Umberto Mezzacapo, 01-10-2012 07:01
non amo le crociate, ma ritengo che ikea sia nè più ne meno una multinazionale che, rivolgendosi a un pubblico vasto, logicamente utilizza strategie di comunicazion e marketing più raffinate di altre aziende. Quindi un abile uso di pubblicità, politically corret, ecologia sbandierata, ma la sostanza è business: ogni tanto uno scivolone, per me tale è, come aver cancellato dai cataloghi sauditi ogni immagine femminile per non "offendere"... Io se voglio un mobile ecologico a bassso costo lo ordino al mio amico che a tempo perso lavora il legno: sostengo l'economia locale, il km 0 è garantito, il prezzo concorrenziale anche con ikea e se mi rompo il mobile alla fine lo posso bruciare nella stufa senza temere emissioni di gas tossici.

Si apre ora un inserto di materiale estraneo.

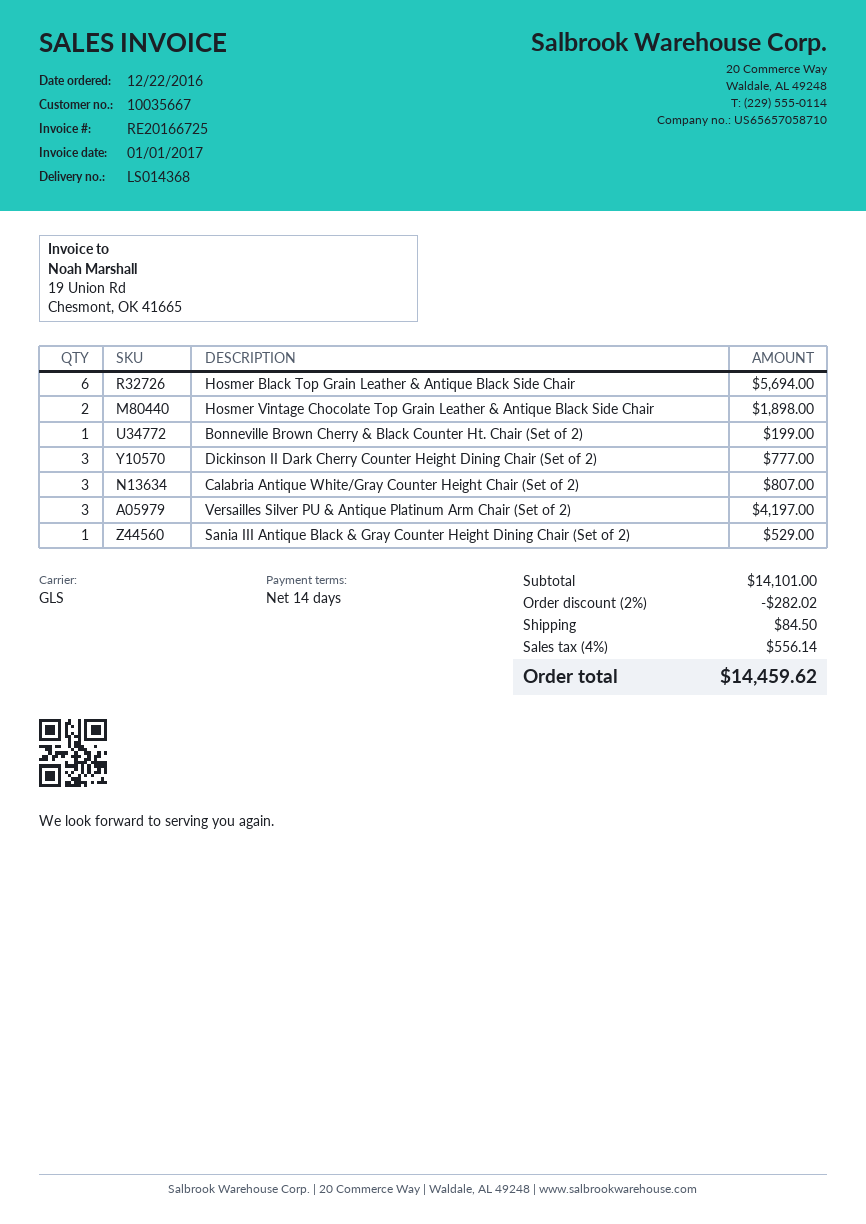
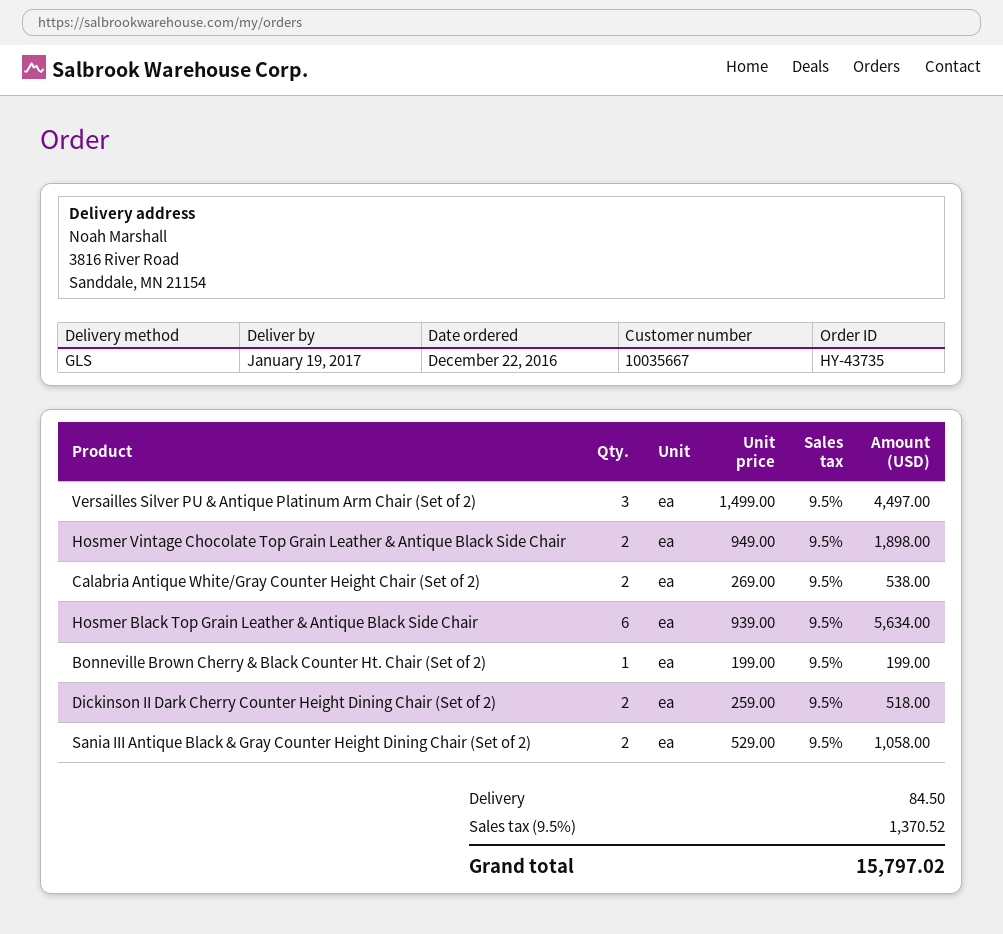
Hosmer Black Top Grain Leather & Antique Black Side Chair: 6 for 5694.00 -> 6 for 5634.00
Dickinson II Dark Cherry Counter Height Dining Chair (Set of 2): 3 for 777.00 -> 2 for 518.00
Calabria Antique White/Gray Counter Height Chair (Set of 2): 3 for 807.00 -> 2 for 538.00
Versailles Silver PU & Antique Platinum Arm Chair (Set of 2): 3 for 4197.00 -> 3 for 4497.00
Sania III Antique Black & Gray Counter Height Dining Chair (Set of 2): 1 for 529.00 -> 2 for 1058.00
discount: 2% = 282.02 -> none
tax: 4% = 556.14 -> 9.5% = 1370.52
total: 14459.62 -> 15797.02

gianpietro, 01-10-2012 08:01
errata corrige: bicicletta di Leroy Merlin, intendevo bicicletta di Decathlon.
Corrado, 02-10-2012 09:02
mi meraviglio che le persone non capiscano una cosa fondamentale.Comprare cose all ikea è distruggere la nostra cultura il lavoro sul nostro teritorio saremo costretti ad essere tutti operai ikea perchè guadagnando poco non ci resta che spendere poco ma avere comunque tutto. Il futuro è l appiattimento delle nostre personalità l impossibilità al sacrificio per comprare una buona cosa fatta su misura per te e solo per te ( se così è !!) ed essere tutti uguali e felici come sul catalogo ikea senza personalità e senza difetti, ma efficienti. Se ognuno di noi qualsiasi lavora faccia pensasse che non conta perchè tanto c' è qualcuno che lo può fare a meno e meglio allora smettiamola ed iscriviamoci alle liste di collacamento per essere selezionati tra i lavoratori ikea. vorrei far notare che sarebbe molto più semplice e libero usare le cose usate per chi ha pochi soldi ed usufruire di artigiani ,locali ormai strozzati dalle tasse ec ostretti ad abbassarsi al prezzo del low cost. Perchè quello che conta è che costi poco e che si possa comprare tanto e poi e poi epoi epoi ....non ci lamentiamo della crisi !!!